GUSTO (Galactic/Extragalactic ULDB Spectroscopic Terahertz Observatory) sera un observatoire automatisé porté sous un ballon stratosphérique pendant 100 à 170 jours. Évoluant à environ 40 km d’altitude, il sera au-dessus de la majorité de notre atmosphère et accédera ainsi à des longueurs d’onde qui sont fortement atténuées, voire bloquées par justement l’atmosphère. Le but est de détecter avec plus de précision la présence de carbone, oxygène et azote dans les nuages de gaz interstellaires. Lorsqu’une étoile arrive au terme de sa "vie", elle expulse dans l’espace une grande partie de sa matière, parfois très violemment pour les supernovae. C’est cette matière expulsée qui forme les nuages de gaz interstellaires. Ceux-ci finissent ensuite par s’effondrer sur eux-mêmes pour donner naissance à d’autres étoiles.

L’étude des nuages de gaz interstellaires est donc essentielle pour comprendre non seulement ce cycle de formation des étoiles mais aussi notre propre existence ! En effet, lors du Big-Bang, il n’y avait que de l’hélium et de l’hydrogène. Or, nous humains, nous sommes composés de molécules bien plus complexes à base de carbone. De même pour la nature qui nous entoure. Or, ces éléments qu’on trouve sous forme de briques de base dans les nuages interstellaires ont en fait été "forgés" dans le cœur des étoiles. Ceci car la fusion de l’hydrogène pour donner de l’hélium, qui est leur moteur, connaît en fin de vie une sorte d’emballement qui aboutit à la formation de carbone, d’oxygène, etc. Et on le retrouve ensuite très logiquement dans les nuages de gaz interstellaires. C’est pourquoi, lorsqu’on dit que nous sommes des poussières d’étoiles, il ne s’agit nullement d’une expression poétique mais bien d’une réalité de la physique ! C’est ce cycle que GUSTO va permettre de mieux comprendre.

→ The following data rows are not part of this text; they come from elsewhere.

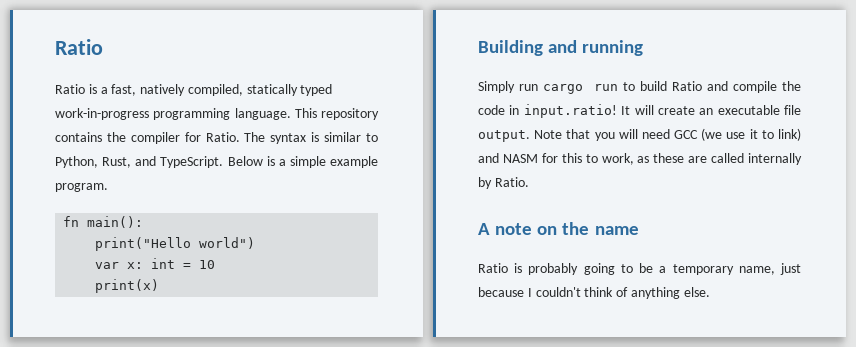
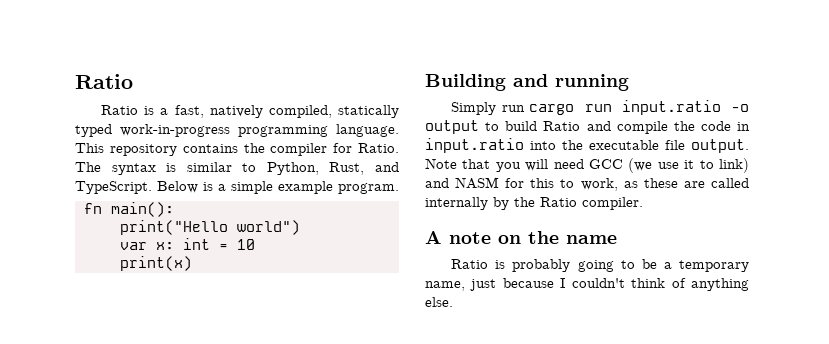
- Simply run cargo run to build Ratio and compile the code in input.ratio! It will create an executable file output.
+ Simply run cargo run input.ratio -o output to build Ratio and compile the code in input.ratio into the executable file output.
- Note that you will need GCC (we use it to link) and NASM for this to work, as these are called internally by Ratio.
+ Note that you will need GCC (we use it to link) and NASM for this to work, as these are called internally by the Ratio compiler.

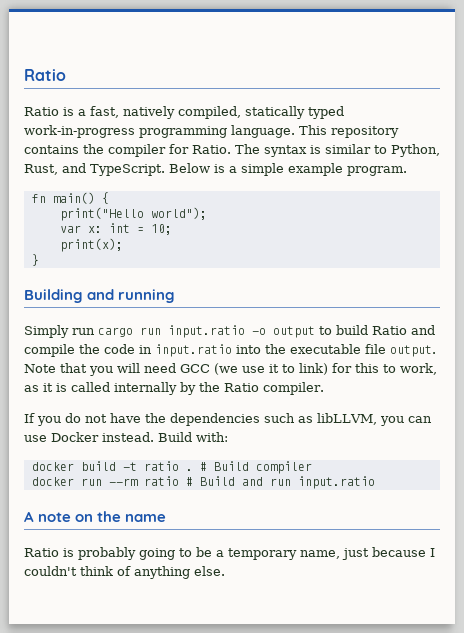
- fn main():
+ fn main() {
- print("Hello world")
+ print("Hello world");
- var x: int = 10
- print(x)
+ var x: int = 10;
+ print(x);
+ }
- Note that you will need GCC (we use it to link) and NASM for this to work, as these are called internally by the Ratio compiler.
+ Note that you will need GCC (we use it to link) for this to work, as it is called internally by the Ratio compiler.
+ If you do not have the dependencies such as libLLVM, you can use Docker instead. Build with:
+ docker build -t ratio . # Build compiler
+ docker run --rm ratio # Build and run input.ratio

La matière expulsée par les étoiles lorsqu'elles arrivent au terme de leur vie représenterait 15% de la masse totale de la Voix lactée. Pourrait-elle apporter des réponses à la structure des galaxies, que l'on tente aujourd'hui d'expliquer par l'existence de la matière noire ?

On estime que la matière dite baryonique, la matière "classique" à base d’atomes pour ainsi dire plus simplement, constitue seulement 4,6 % du bilan masse/énergie de l’Univers. La matière noire, une matière dont on constate les effets gravitationnels mais qu’on ne détecte pas, représente 23 %. Enfin, ce qui reste, à savoir un peu plus de 72 %, est l’énergie noire qui accélère l’expansion de l’Univers. La nature exacte de la matière noire et de l’énergie noire ne sont pas connues. Il y a cependant des théories. En ce qui concerne la matière noire, il y a eu de nombreuses pistes et celle de la masse de nuages de gaz fut en effet explorée, comme celle d’étoiles mortes non détectées, de trous noirs, etc. Toutefois, les nuages de gaz interstellaires, comme ceux que va étudier GUSTO, sont constitués de matière classique dite baryonique. L’idée que ces nuages puissent être la matière noire est désormais écartée. Actuellement, pour expliquer la matière noire, on penche plutôt pour des particules de type non-baryonique appelées WIMP, ce qui signifie Weakly Interactive Massive Particles, soit particules massives faiblement interactives.